- Born: June 2, 1995 (age 31) Odesa, Ukraine
- Known for: Entrepreneur, emergency responder, humanitarian

= Fedir Serdiuk =

Ukrainian charity executive

Fedir Serdiuk is a Ukrainian entrepreneur focused on solving safety challenges. He is a co-founder of FAST (First Aid and Special Training), a first aid training provider in Ukraine, and PULSE, a charity focused on developing of tactical combat casualty care in Ukraine since the 2022 Russian invasion of Ukraine.

== Early life and education ==
Fedir Serdiuk was born on June 2, 1995, in Odesa.
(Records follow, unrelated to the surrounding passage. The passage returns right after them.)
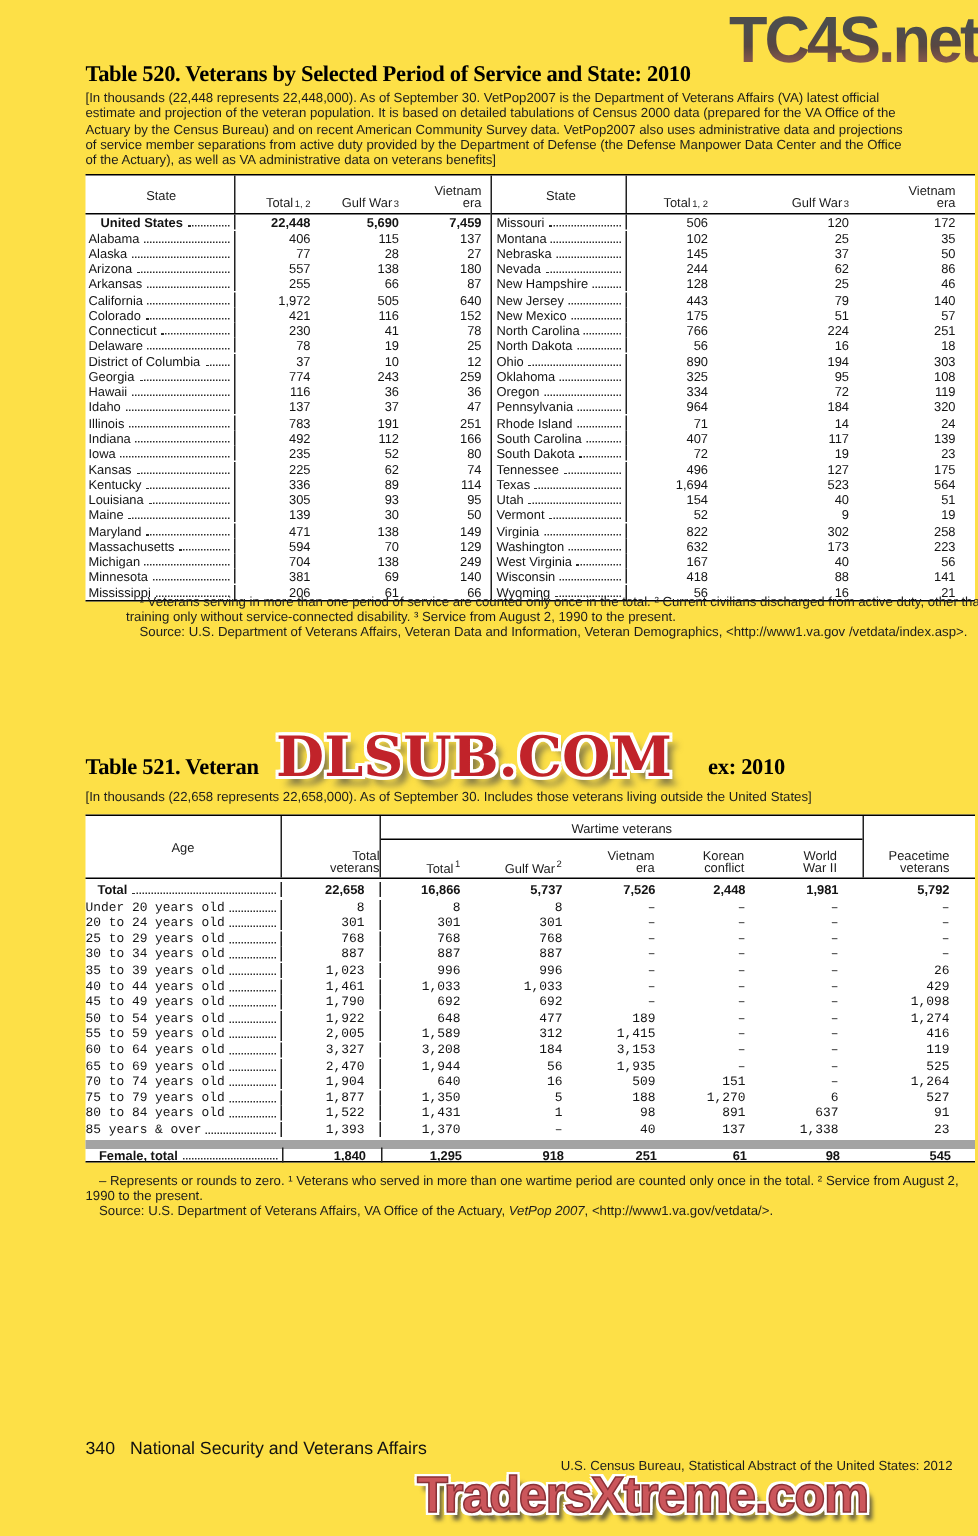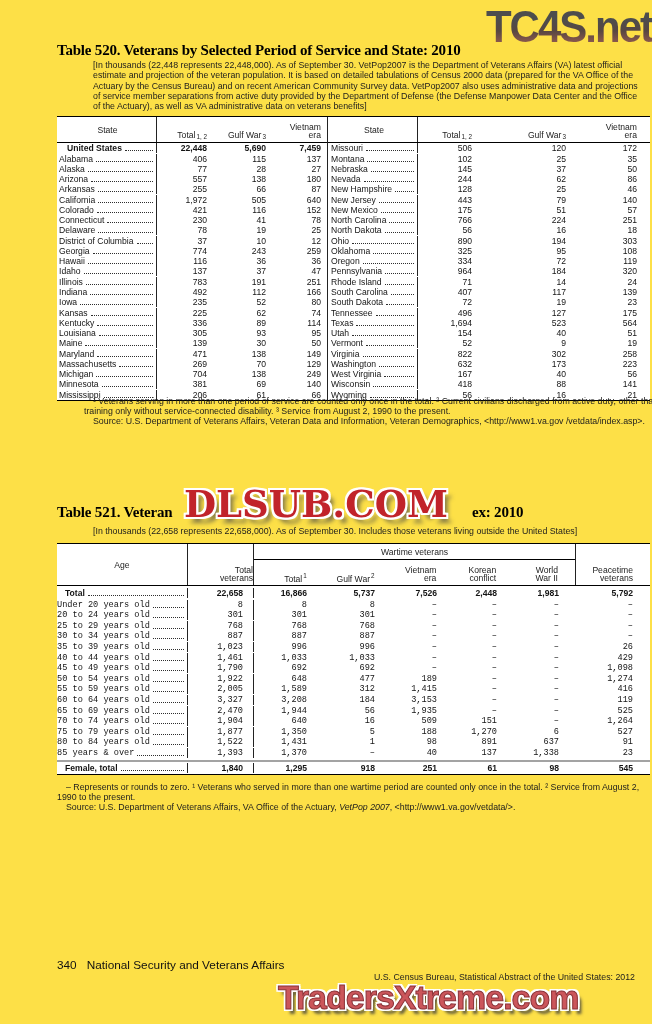--- a/index.html
+++ b/index.html
@@ -11,21 +11,21 @@
   }
   
   .tbl-title {
     position:absolute; left:57px;
     font-family:"Liberation Serif", serif; font-weight:bold;
     font-size:15px; letter-spacing:-0.2px; color:#000;
     white-space:nowrap;
   }
   .intro {
     position:absolute; left:57px; width:545px;
-    font-size:8.8px; line-height:10.3px; color:#1c1c1c;margin-left:36px;
+    font-size:8.8px; line-height:10.3px; color:#1c1c1c;
   }
   
   .tbl { position:absolute; left:57px; width:593px; border-top:1px solid #000; border-bottom:1.6px solid #000; background:#fff; }
   .row { display:flex; align-items:flex-end; }
   .num { text-align:right; font-size:8.6px; }
   .nmcell { display:flex; align-items:flex-end; overflow:hidden; }
   .nm { white-space:nowrap; font-size:8.6px; }
   .dots { flex:1; border-bottom:1.3px dotted #2e2e2e; margin:0 3px 2px 3px; min-width:4px; }
   .bold, .bold .nm, .bold .num { font-weight:bold; }
   sup { font-size:6.3px; vertical-align:super; margin-left:1px; letter-spacing:0; }
@@ -63,21 +63,21 @@
   .cgw { width:66px; padding-right:9px; }
   .cvn { width:66px; padding-right:13px; }
   .ckr { width:64px; padding-right:17px; }
   .cww { width:62px; padding-right:17px; }
   .cpc { width:72px; padding-right:15px; }
   .t521 .ctot.num { padding-right:10px; }
   .colhd { display:flex; flex-direction:column; align-items:flex-end; justify-content:flex-end; padding-bottom:2px; line-height:8.6px; text-align:right; }
   .t521 .trow { height:13px; align-items:center; }
   .t521 .row.age { height:10.6px; }
   .t521 .agerows { padding-bottom:2px;font-family:Liberation Mono, monospace; }
-  .t521 .frow { height:14px; border-top:2px solid #a3a3a3; align-items:center; }
+  .t521 .frow { height:14px; border-top:6px solid #a3a3a3; align-items:center;justify-content:center; }
   
   .notes { position:absolute; left:57px; width:594px; font-size:8.8px; line-height:10.2px; color:#1c1c1c; }
   .notes p { text-indent:9px; }
   .em { font-style:italic; }
   
   .footer-line { position:absolute; left:57px; top:958px; font-size:11.8px; color:#111; }
   .footer-line .pg { margin-right:10px; }
   .credit { position:absolute; right:17px; top:972px; font-size:8.8px; color:#1c1c1c; white-space:nowrap; }
   
   .wm-top {
@@ -345,21 +345,21 @@
             <div class="n1 num">471</div>
             <div class="n2 num">138</div>
             <div class="n3 num">149</div>
           </div>
 
           <div class="row">
             <div class="cst nmcell">
               <span class="nm">Massachusetts</span>
               <span class="dots"></span>
             </div>
-            <div class="n1 num">269</div>
+            <div class="n1 num">594</div>
             <div class="n2 num">70</div>
             <div class="n3 num">129</div>
           </div>
 
           <div class="row">
             <div class="cst nmcell">
               <span class="nm">Michigan</span>
               <span class="dots"></span>
             </div>
             <div class="n1 num">704</div>

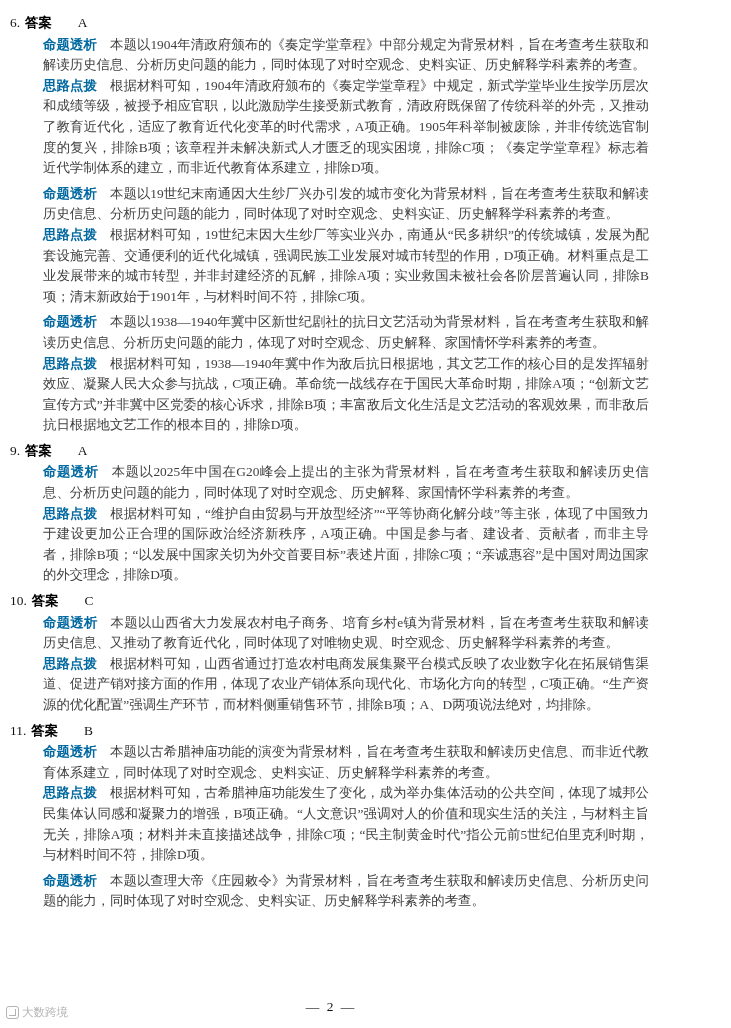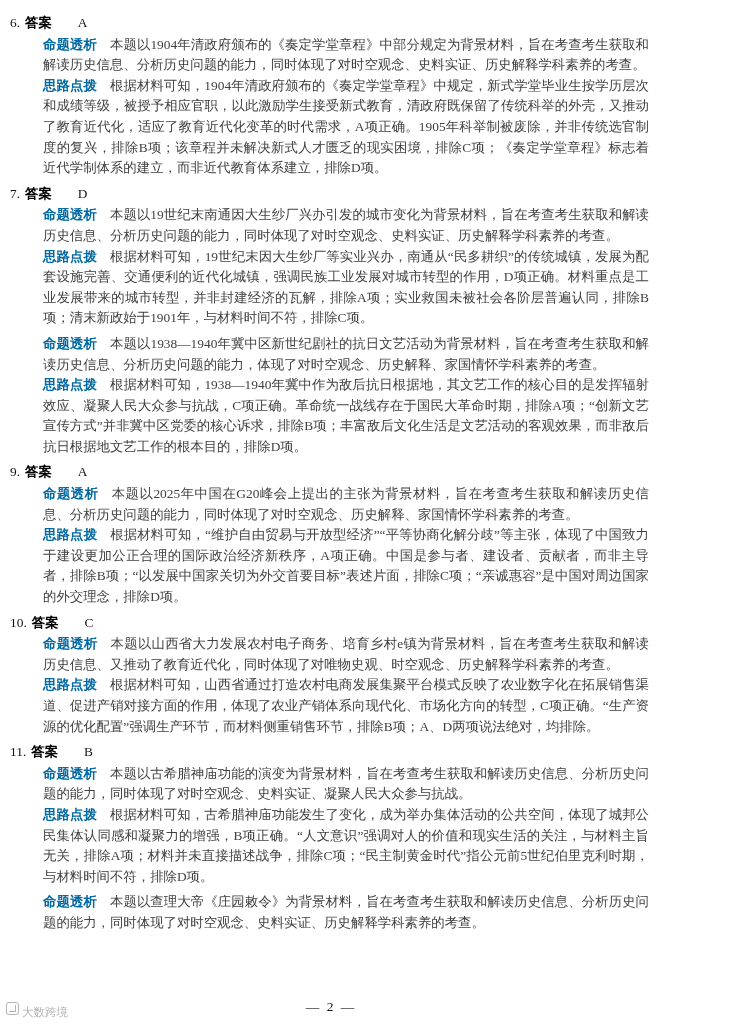--- a/index.html
+++ b/index.html
@@ -66,20 +66,21 @@
     text-align: center;
     font-size: 13.5px;
     color: #111;
     letter-spacing: 2px;
   }
   .watermark {
     position: absolute;
     left: 6px;
     bottom: 5px;
     display: flex;
+    align-items: center;
     gap: 3px;
     color: #b3b3b3;
     font-family: "Liberation Sans", "DejaVu Sans", sans-serif;
     font-size: 11.5px;
   }
   .wm-icon {
     display: inline-block;
     width: 13px;
     height: 13px;
     border: 1.4px solid #b3b3b3;
@@ -105,23 +106,20 @@
 
   <section class="item">
     <div class="ans-line">
       <span class="num">6.</span><span class="ans-label">答案</span><span class="ans-letter">A</span>
     </div>
     <p class="para"><span class="plabel">命题透析</span><span class="ptext">本题以1904年清政府颁布的《奏定学堂章程》中部分规定为背景材料，旨在考查考生获取和解读历史信息、分析历史问题的能力，同时体现了对时空观念、史料实证、历史解释学科素养的考查。</span></p>
     <p class="para"><span class="plabel">思路点拨</span><span class="ptext">根据材料可知，1904年清政府颁布的《奏定学堂章程》中规定，新式学堂毕业生按学历层次和成绩等级，被授予相应官职，以此激励学生接受新式教育，清政府既保留了传统科举的外壳，又推动了教育近代化，适应了教育近代化变革的时代需求，A项正确。1905年科举制被废除，并非传统选官制度的复兴，排除B项；该章程并未解决新式人才匮乏的现实困境，排除C项；《奏定学堂章程》标志着近代学制体系的建立，而非近代教育体系建立，排除D项。</span></p>
   </section>
 
   <section class="item">
-    <div class="ans-line">
-      <span class="num">7.</span><span class="ans-label">答案</span><span class="ans-letter">D</span>
-    </div>
     <p class="para"><span class="plabel">命题透析</span><span class="ptext">本题以19世纪末南通因大生纱厂兴办引发的城市变化为背景材料，旨在考查考生获取和解读历史信息、分析历史问题的能力，同时体现了对时空观念、史料实证、历史解释学科素养的考查。</span></p>
     <p class="para"><span class="plabel">思路点拨</span><span class="ptext">根据材料可知，19世纪末因大生纱厂等实业兴办，南通从“民多耕织”的传统城镇，发展为配套设施完善、交通便利的近代化城镇，强调民族工业发展对城市转型的作用，D项正确。材料重点是工业发展带来的城市转型，并非封建经济的瓦解，排除A项；实业救国未被社会各阶层普遍认同，排除B项；清末新政始于1901年，与材料时间不符，排除C项。</span></p>
   </section>
 
   <section class="item">
     <p class="para"><span class="plabel">命题透析</span><span class="ptext">本题以1938—1940年冀中区新世纪剧社的抗日文艺活动为背景材料，旨在考查考生获取和解读历史信息、分析历史问题的能力，体现了对时空观念、历史解释、家国情怀学科素养的考查。</span></p>
     <p class="para"><span class="plabel">思路点拨</span><span class="ptext">根据材料可知，1938—1940年冀中作为敌后抗日根据地，其文艺工作的核心目的是发挥辐射效应、凝聚人民大众参与抗战，C项正确。革命统一战线存在于国民大革命时期，排除A项；“创新文艺宣传方式”并非冀中区党委的核心诉求，排除B项；丰富敌后文化生活是文艺活动的客观效果，而非敌后抗日根据地文艺工作的根本目的，排除D项。</span></p>
   </section>
 
   <section class="item">
@@ -137,21 +135,21 @@
       <span class="num">10.</span><span class="ans-label">答案</span><span class="ans-letter">C</span>
     </div>
     <p class="para"><span class="plabel">命题透析</span><span class="ptext">本题以山西省大力发展农村电子商务、培育乡村e镇为背景材料，旨在考查考生获取和解读历史信息、又推动了教育近代化，同时体现了对唯物史观、时空观念、历史解释学科素养的考查。</span></p>
     <p class="para"><span class="plabel">思路点拨</span><span class="ptext">根据材料可知，山西省通过打造农村电商发展集聚平台模式反映了农业数字化在拓展销售渠道、促进产销对接方面的作用，体现了农业产销体系向现代化、市场化方向的转型，C项正确。“生产资源的优化配置”强调生产环节，而材料侧重销售环节，排除B项；A、D两项说法绝对，均排除。</span></p>
   </section>
 
   <section class="item">
     <div class="ans-line">
       <span class="num">11.</span><span class="ans-label">答案</span><span class="ans-letter">B</span>
     </div>
-    <p class="para"><span class="plabel">命题透析</span><span class="ptext">本题以古希腊神庙功能的演变为背景材料，旨在考查考生获取和解读历史信息、分析历史问题的能力，同时体现了对时空观念、史料实证、凝聚人民大众参与抗战。</span></p>
+    <p class="para"><span class="plabel">命题透析</span><span class="ptext">本题以古希腊神庙功能的演变为背景材料，旨在考查考生获取和解读历史信息、而非近代教育体系建立，同时体现了对时空观念、史料实证、历史解释学科素养的考查。</span></p>
     <p class="para"><span class="plabel">思路点拨</span><span class="ptext">根据材料可知，古希腊神庙功能发生了变化，成为举办集体活动的公共空间，体现了城邦公民集体认同感和凝聚力的增强，B项正确。“人文意识”强调对人的价值和现实生活的关注，与材料主旨无关，排除A项；材料并未直接描述战争，排除C项；“民主制黄金时代”指公元前5世纪伯里克利时期，与材料时间不符，排除D项。</span></p>
   </section>
 
   <section class="item">
     <p class="para"><span class="plabel">命题透析</span><span class="ptext">本题以查理大帝《庄园敕令》为背景材料，旨在考查考生获取和解读历史信息、分析历史问题的能力，同时体现了对时空观念、史料实证、历史解释学科素养的考查。</span></p>
   </section>
 
   <div class="footer">— 2 —</div>
 
   <div class="watermark">

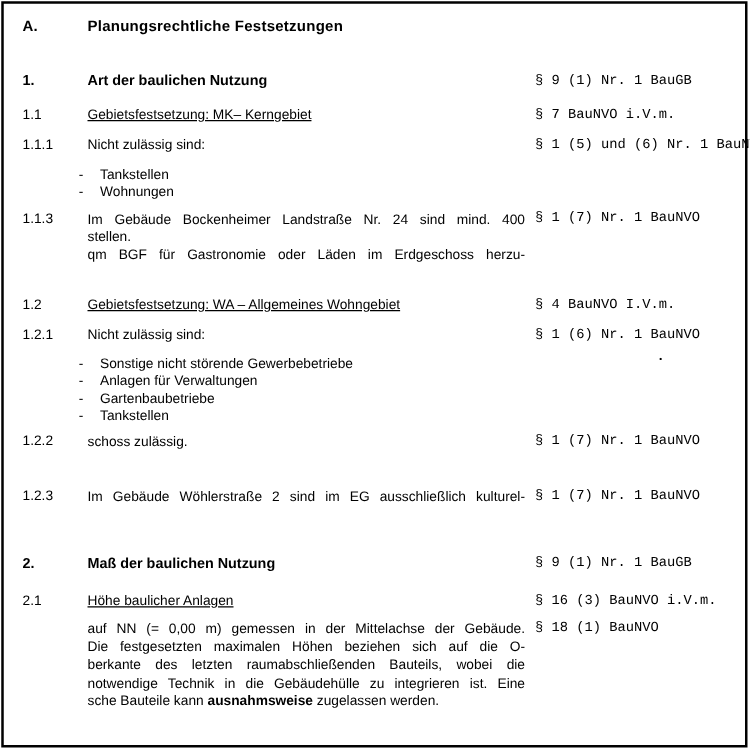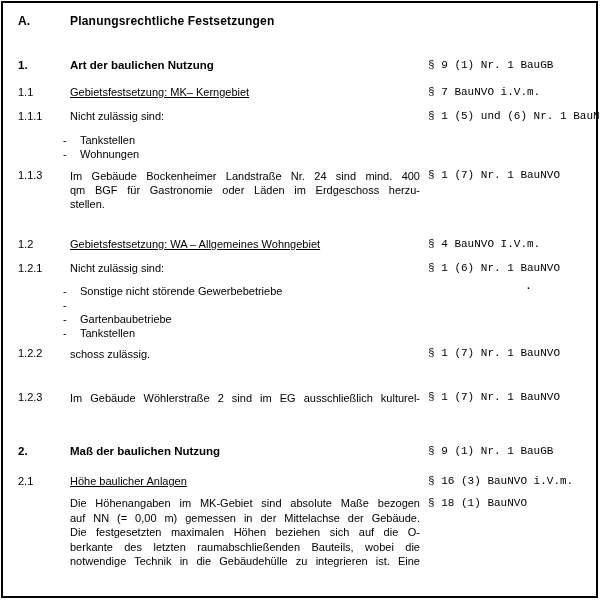--- a/index.html
+++ b/index.html
@@ -64,22 +64,22 @@
           <span class="dash">-</span>
           <span>Wohnungen</span>
         </div>
     </div>
   </div>
 
   <div class="block" style="top:166px">
     <span class="num">1.1.3</span>
     <div class="content">
       <div class="line jl">Im Gebäude Bockenheimer Landstraße Nr. 24 sind mind. 400</div>
+      <div class="line">stellen.</div>
       <div class="line jl">qm BGF für Gastronomie oder Läden im Erdgeschoss herzu-</div>
-      <div class="line">stellen.</div>
     </div>
     <div class="ref">§ 1 (7) Nr. 1 BauNVO</div>
   </div>
 
   <div class="block" style="top:235px">
     <span class="num">1.2</span>
     <div class="content"><span class="u">Gebietsfestsetzung: WA  – Allgemeines Wohngebiet</span></div>
     <div class="ref">§ 4 BauNVO I.V.m.</div>
   </div>
 
@@ -90,20 +90,21 @@
   </div>
 
   <div class="block" style="top:281px">
     <div class="bullets">
       <div class="bullet">
           <span class="dash">-</span>
           <span>Sonstige nicht störende Gewerbebetriebe</span>
         </div>
       <div class="bullet">
           <span class="dash">-</span>
+          <span>Anlagen für Verwaltungen</span>
         </div>
       <div class="bullet">
           <span class="dash">-</span>
           <span>Gartenbaubetriebe</span>
         </div>
       <div class="bullet">
           <span class="dash">-</span>
           <span>Tankstellen</span>
         </div>
     </div>
@@ -138,21 +139,21 @@
     <div class="content"><span class="u">Höhe baulicher Anlagen</span></div>
     <div class="ref">§ 16 (3) BauNVO i.V.m.</div>
   </div>
 
   <div class="block" style="top:494px">
     <div class="ref">§ 18 (1) BauNVO</div>
   </div>
 
   <div class="block para" style="top:493px">
     <div class="content">
-      <div class="line jl">Die Höhenangaben im MK-Gebiet sind absolute Maße bezogen</div>
       <div class="line jl">auf NN (= 0,00 m) gemessen in der Mittelachse der Gebäude.</div>
       <div class="line jl">Die festgesetzten maximalen Höhen beziehen sich auf die O-</div>
       <div class="line jl">berkante des letzten raumabschließenden Bauteils, wobei die</div>
       <div class="line jl">notwendige Technik in die Gebäudehülle zu integrieren ist. Eine</div>
+      <div class="line"><span>sche Bauteile kann </span><span class="b">ausnahmsweise</span><span> zugelassen werden.</span></div>
     </div>
   </div>
 
 </div>
 
 </body></html>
His paternal grandfather, Serdiuk Viktor Vasyliovych, was a Ukrainian physicist and the head of Odesa University, while his maternal grandfather, Abalakin Viktor Kuzmovych, was a Soviet astronomer.

Serdiuk graduated from the Faculty of Economics and Law of Odesa University, having received a specialist degree in Law. In 2014, he undertook first aid training and later led the Red Cross rapid response team in Odesa. Serdiuk also studied with instructors from the Czech Republic and the USA. He headed the tactical and medical training of the patrol police in the south and east of Ukraine. In the same year, he participated in the Medsanbat project in the war zone.

==Career==
Serdiuk is an Ukrainian entrepreneur focused on solving safety challenges and the defence of Ukraine, and an emergency responder expert.

He organized first aid courses for military personnel in the ATO zone, providing tactical medicine training to soldiers of the Armed Forces of Ukraine, the Special Operations Forces, and volunteer battalions.

Serdiuk is a certified instructor of the California Emergency Medical Services Authority and a certified trainer of first aid instructors for the Ukrainian Red Cross Society.

===FAST===
In 2016, together with Igor Korpusov, he founded a first aid training organization FAST (First Aid and Special Training).

More than 200 international and local businesses among its clients (including PepsiCo, Red Bull, Carlsberg, and Citibank) are among FAST customers.

The FAST team also developed the "Dzhgut 2.0" (Джгут 2.0) chatbot, which provides first responders with online step-by-step first aid guidelines adjusted to their level of training.

===PULSE===
At the beginning of the Russian invasion of Ukraine in 2022, Serdiuk, together with Igor Korpusov and Leonid Kopus, co-founded PULSE — a charity with a mission to support the development of emergency and combat medicine in the Armed Forces of Ukraine. PULSE is a trusted training provider in emergency medical services, as acknowledged by the Ukrainian Ministry of Defence, Air Force, Emergency Service, National Guard, and other state institutions.

In January 2023, PULSE became an authorized training center of the NAEMT (National Association of Emergency Medical Technicians), offering training following standards akin to those used by the U.S. Armed Forces.

In June 2023, the 3rd Separate Special Purpose Regiment named after Prince Svyatoslav Khorobroy, and the 73rd Maritime Special Operations Center named after Kish Otaman Antin Holovaty informed that their operators had been training at PULSE.

By December 2023, PULSE had trained more than 22,000 soldiers, officers, medics, and rescuers in every region of Ukraine.

In autumn 2023, PULSE announced a historic partnership with the Estonian Armed Forces and NATO troops via cooperation with the Estonian Military Academy, Centre for War and Disaster Medicine. PULSE became the first Ukrainian organization to train the Estonian Armed Forces, marking a significant milestone in military-medical cooperation between the two nations.

== Other activities ==
Serdiuk has served as a board member of the Ukrainian Startup Fund, and as an advisor to the Minister of Finance of Ukraine.

In 2015 Serdiuk joined World Economic Forum (WEF) Global Shapers Community. In 2019 and 2022 he participated in the WEF annual meeting in Davos.

==Recognition==
Serdiuk was included in the 2022 Forbes Europe "30 under 30" for social impact.

In December 2024, he was called a "frontline medicine prodigy" by The Baltic Sentinel, which published an interview with him.

He is the subject of an interview in the Ukrainian magazine Leadership Daily in June 2026.